> _WORK ITEM_
Among the entries below, only the lines starting at the one with "- Docker + Docker" and ending at the one with "- Diagrama 1: Pipe Marker Layout", both included, are to be printed exactly.

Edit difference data

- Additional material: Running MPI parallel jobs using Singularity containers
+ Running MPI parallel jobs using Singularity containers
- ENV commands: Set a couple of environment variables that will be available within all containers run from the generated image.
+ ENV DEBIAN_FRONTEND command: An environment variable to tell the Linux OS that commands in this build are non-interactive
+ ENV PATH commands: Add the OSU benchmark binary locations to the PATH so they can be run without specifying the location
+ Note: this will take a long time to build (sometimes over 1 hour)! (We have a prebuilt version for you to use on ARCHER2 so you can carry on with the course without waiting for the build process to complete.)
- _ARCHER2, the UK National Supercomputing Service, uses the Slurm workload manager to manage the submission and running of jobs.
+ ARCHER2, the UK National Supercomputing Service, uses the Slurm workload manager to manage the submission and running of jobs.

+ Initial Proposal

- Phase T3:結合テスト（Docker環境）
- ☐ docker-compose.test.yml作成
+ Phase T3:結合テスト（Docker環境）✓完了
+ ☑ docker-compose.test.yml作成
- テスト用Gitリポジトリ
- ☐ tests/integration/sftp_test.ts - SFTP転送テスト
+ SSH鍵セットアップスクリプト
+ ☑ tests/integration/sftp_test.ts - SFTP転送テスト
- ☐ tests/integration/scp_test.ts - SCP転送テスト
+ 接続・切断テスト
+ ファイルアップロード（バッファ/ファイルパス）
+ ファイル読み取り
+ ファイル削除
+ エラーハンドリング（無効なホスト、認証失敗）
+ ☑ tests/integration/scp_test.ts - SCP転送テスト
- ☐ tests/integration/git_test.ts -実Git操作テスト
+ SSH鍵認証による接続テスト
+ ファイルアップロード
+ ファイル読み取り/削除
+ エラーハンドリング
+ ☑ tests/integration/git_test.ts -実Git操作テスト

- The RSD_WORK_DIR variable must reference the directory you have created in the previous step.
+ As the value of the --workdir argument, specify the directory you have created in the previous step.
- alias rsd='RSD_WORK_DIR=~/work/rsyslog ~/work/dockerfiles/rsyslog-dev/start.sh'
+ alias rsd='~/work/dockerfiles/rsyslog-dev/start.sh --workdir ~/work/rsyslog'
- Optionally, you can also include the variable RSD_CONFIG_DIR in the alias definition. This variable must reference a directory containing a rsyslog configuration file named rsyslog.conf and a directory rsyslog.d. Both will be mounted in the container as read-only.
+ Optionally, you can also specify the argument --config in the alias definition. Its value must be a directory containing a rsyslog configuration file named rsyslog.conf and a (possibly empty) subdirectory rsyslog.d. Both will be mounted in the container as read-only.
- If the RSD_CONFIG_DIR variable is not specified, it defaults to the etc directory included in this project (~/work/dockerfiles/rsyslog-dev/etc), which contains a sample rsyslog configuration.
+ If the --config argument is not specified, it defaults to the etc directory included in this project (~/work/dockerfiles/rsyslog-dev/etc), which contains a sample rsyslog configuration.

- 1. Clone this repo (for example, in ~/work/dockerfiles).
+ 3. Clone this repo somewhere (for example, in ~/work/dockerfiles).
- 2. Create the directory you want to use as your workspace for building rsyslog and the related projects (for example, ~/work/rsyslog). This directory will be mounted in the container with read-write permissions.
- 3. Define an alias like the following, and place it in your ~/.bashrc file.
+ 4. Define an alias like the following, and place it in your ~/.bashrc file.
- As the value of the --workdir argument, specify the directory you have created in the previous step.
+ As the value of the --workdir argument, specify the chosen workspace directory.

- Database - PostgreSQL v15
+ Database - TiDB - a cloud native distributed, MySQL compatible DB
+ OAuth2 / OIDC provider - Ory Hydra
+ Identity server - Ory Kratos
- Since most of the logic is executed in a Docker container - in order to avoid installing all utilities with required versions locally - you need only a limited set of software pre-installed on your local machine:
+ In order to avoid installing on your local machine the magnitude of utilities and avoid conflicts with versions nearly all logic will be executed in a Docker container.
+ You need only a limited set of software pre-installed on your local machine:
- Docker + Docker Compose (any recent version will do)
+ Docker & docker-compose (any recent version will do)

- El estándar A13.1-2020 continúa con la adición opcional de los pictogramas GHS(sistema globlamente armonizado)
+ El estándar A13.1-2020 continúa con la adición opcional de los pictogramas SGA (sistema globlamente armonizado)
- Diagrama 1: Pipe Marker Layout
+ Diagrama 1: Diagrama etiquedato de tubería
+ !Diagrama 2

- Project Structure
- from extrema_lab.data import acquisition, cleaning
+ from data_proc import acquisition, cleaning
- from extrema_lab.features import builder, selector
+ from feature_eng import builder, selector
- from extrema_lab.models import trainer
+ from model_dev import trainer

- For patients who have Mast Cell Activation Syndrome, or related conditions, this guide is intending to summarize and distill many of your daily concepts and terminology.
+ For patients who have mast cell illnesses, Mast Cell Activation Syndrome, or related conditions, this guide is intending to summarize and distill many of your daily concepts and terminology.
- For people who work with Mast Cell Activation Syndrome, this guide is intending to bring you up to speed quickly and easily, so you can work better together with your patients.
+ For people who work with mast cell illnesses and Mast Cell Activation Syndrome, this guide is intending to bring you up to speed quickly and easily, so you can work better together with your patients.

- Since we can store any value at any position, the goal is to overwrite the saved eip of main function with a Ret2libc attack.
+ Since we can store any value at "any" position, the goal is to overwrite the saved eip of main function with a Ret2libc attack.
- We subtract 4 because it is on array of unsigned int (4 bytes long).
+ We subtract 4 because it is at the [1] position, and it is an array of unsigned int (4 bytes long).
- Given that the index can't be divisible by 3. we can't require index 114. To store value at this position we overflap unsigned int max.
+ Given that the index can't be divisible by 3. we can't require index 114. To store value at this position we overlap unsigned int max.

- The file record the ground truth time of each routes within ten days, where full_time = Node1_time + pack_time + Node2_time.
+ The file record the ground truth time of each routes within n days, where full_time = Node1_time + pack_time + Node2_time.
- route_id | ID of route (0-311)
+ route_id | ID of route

> _YOUR RESPONSE_
- Docker + Docker Compose (any recent version will do)
+ Docker & docker-compose (any recent version will do)

- El estándar A13.1-2020 continúa con la adición opcional de los pictogramas GHS(sistema globlamente armonizado)
+ El estándar A13.1-2020 continúa con la adición opcional de los pictogramas SGA (sistema globlamente armonizado)
- Diagrama 1: Pipe Marker Layout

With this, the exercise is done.